[Structured diff data]
■ ■ ■ ■ ■

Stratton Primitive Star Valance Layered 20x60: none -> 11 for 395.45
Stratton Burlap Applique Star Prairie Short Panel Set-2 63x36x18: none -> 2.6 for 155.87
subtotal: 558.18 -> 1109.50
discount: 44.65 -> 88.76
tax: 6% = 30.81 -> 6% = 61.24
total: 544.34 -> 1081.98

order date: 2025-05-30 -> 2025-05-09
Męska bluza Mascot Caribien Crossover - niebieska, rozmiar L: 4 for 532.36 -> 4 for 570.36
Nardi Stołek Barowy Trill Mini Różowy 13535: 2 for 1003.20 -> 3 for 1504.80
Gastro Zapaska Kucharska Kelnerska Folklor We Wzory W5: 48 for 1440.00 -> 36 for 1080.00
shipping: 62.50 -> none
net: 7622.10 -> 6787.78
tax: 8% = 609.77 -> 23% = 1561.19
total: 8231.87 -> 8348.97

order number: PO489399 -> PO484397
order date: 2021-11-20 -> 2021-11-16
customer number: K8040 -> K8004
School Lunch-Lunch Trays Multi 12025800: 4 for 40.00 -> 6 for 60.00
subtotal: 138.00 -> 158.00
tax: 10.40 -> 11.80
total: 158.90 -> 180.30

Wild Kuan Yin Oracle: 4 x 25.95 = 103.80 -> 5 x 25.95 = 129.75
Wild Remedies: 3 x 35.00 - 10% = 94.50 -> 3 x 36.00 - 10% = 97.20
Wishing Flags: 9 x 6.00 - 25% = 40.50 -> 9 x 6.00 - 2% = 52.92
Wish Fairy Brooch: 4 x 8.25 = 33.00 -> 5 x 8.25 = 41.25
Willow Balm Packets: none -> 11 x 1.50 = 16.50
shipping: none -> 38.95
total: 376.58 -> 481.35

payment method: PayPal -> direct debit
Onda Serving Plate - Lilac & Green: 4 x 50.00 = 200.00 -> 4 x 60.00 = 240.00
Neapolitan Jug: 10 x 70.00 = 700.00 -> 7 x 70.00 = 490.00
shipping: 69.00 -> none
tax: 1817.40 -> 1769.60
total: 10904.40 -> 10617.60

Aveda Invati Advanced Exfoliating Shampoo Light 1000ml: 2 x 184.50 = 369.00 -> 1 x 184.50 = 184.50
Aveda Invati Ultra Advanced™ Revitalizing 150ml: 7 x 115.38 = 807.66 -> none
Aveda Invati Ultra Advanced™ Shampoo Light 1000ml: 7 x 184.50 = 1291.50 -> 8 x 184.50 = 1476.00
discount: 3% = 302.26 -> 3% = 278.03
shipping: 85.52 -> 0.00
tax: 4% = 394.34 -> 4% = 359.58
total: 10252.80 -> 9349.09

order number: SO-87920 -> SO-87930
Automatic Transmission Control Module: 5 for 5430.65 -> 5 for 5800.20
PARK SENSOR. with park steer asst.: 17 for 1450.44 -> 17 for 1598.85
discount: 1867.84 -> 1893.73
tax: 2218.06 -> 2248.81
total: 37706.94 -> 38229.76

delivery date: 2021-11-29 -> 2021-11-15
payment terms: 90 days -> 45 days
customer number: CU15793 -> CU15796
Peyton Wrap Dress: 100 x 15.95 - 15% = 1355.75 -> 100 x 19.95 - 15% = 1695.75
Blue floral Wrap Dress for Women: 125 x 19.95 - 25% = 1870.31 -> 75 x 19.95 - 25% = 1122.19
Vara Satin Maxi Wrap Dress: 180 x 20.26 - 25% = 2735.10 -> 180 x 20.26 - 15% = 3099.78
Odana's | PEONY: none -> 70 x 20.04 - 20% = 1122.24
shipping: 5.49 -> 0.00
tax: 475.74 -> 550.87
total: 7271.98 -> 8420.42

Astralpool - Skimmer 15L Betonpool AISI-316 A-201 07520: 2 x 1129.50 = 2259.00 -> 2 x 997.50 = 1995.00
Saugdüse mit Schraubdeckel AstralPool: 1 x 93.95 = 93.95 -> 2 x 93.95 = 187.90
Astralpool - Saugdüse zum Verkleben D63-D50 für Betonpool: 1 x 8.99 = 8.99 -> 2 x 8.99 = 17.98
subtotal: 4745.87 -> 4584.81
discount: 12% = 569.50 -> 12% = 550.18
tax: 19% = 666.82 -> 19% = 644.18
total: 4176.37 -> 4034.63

■ ■ ■ ■ ■

-- What to work on --
Once you have read the data, copy all of it out exactly.

-- Your solution --
Stratton Primitive Star Valance Layered 20x60: none -> 11 for 395.45
Stratton Burlap Applique Star Prairie Short Panel Set-2 63x36x18: none -> 2.6 for 155.87
subtotal: 558.18 -> 1109.50
discount: 44.65 -> 88.76
tax: 6% = 30.81 -> 6% = 61.24
total: 544.34 -> 1081.98

order date: 2025-05-30 -> 2025-05-09
Męska bluza Mascot Caribien Crossover - niebieska, rozmiar L: 4 for 532.36 -> 4 for 570.36
Nardi Stołek Barowy Trill Mini Różowy 13535: 2 for 1003.20 -> 3 for 1504.80
Gastro Zapaska Kucharska Kelnerska Folklor We Wzory W5: 48 for 1440.00 -> 36 for 1080.00
shipping: 62.50 -> none
net: 7622.10 -> 6787.78
tax: 8% = 609.77 -> 23% = 1561.19
total: 8231.87 -> 8348.97

order number: PO489399 -> PO484397
order date: 2021-11-20 -> 2021-11-16
customer number: K8040 -> K8004
School Lunch-Lunch Trays Multi 12025800: 4 for 40.00 -> 6 for 60.00
subtotal: 138.00 -> 158.00
tax: 10.40 -> 11.80
total: 158.90 -> 180.30

Wild Kuan Yin Oracle: 4 x 25.95 = 103.80 -> 5 x 25.95 = 129.75
Wild Remedies: 3 x 35.00 - 10% = 94.50 -> 3 x 36.00 - 10% = 97.20
Wishing Flags: 9 x 6.00 - 25% = 40.50 -> 9 x 6.00 - 2% = 52.92
Wish Fairy Brooch: 4 x 8.25 = 33.00 -> 5 x 8.25 = 41.25
Willow Balm Packets: none -> 11 x 1.50 = 16.50
shipping: none -> 38.95
total: 376.58 -> 481.35

payment method: PayPal -> direct debit
Onda Serving Plate - Lilac & Green: 4 x 50.00 = 200.00 -> 4 x 60.00 = 240.00
Neapolitan Jug: 10 x 70.00 = 700.00 -> 7 x 70.00 = 490.00
shipping: 69.00 -> none
tax: 1817.40 -> 1769.60
total: 10904.40 -> 10617.60

Aveda Invati Advanced Exfoliating Shampoo Light 1000ml: 2 x 184.50 = 369.00 -> 1 x 184.50 = 184.50
Aveda Invati Ultra Advanced™ Revitalizing 150ml: 7 x 115.38 = 807.66 -> none
Aveda Invati Ultra Advanced™ Shampoo Light 1000ml: 7 x 184.50 = 1291.50 -> 8 x 184.50 = 1476.00
discount: 3% = 302.26 -> 3% = 278.03
shipping: 85.52 -> 0.00
tax: 4% = 394.34 -> 4% = 359.58
total: 10252.80 -> 9349.09

order number: SO-87920 -> SO-87930
Automatic Transmission Control Module: 5 for 5430.65 -> 5 for 5800.20
PARK SENSOR. with park steer asst.: 17 for 1450.44 -> 17 for 1598.85
discount: 1867.84 -> 1893.73
tax: 2218.06 -> 2248.81
total: 37706.94 -> 38229.76

delivery date: 2021-11-29 -> 2021-11-15
payment terms: 90 days -> 45 days
customer number: CU15793 -> CU15796
Peyton Wrap Dress: 100 x 15.95 - 15% = 1355.75 -> 100 x 19.95 - 15% = 1695.75
Blue floral Wrap Dress for Women: 125 x 19.95 - 25% = 1870.31 -> 75 x 19.95 - 25% = 1122.19
Vara Satin Maxi Wrap Dress: 180 x 20.26 - 25% = 2735.10 -> 180 x 20.26 - 15% = 3099.78
Odana's | PEONY: none -> 70 x 20.04 - 20% = 1122.24
shipping: 5.49 -> 0.00
tax: 475.74 -> 550.87
total: 7271.98 -> 8420.42

Astralpool - Skimmer 15L Betonpool AISI-316 A-201 07520: 2 x 1129.50 = 2259.00 -> 2 x 997.50 = 1995.00
Saugdüse mit Schraubdeckel AstralPool: 1 x 93.95 = 93.95 -> 2 x 93.95 = 187.90
Astralpool - Saugdüse zum Verkleben D63-D50 für Betonpool: 1 x 8.99 = 8.99 -> 2 x 8.99 = 17.98
subtotal: 4745.87 -> 4584.81
discount: 12% = 569.50 -> 12% = 550.18
tax: 19% = 666.82 -> 19% = 644.18
total: 4176.37 -> 4034.63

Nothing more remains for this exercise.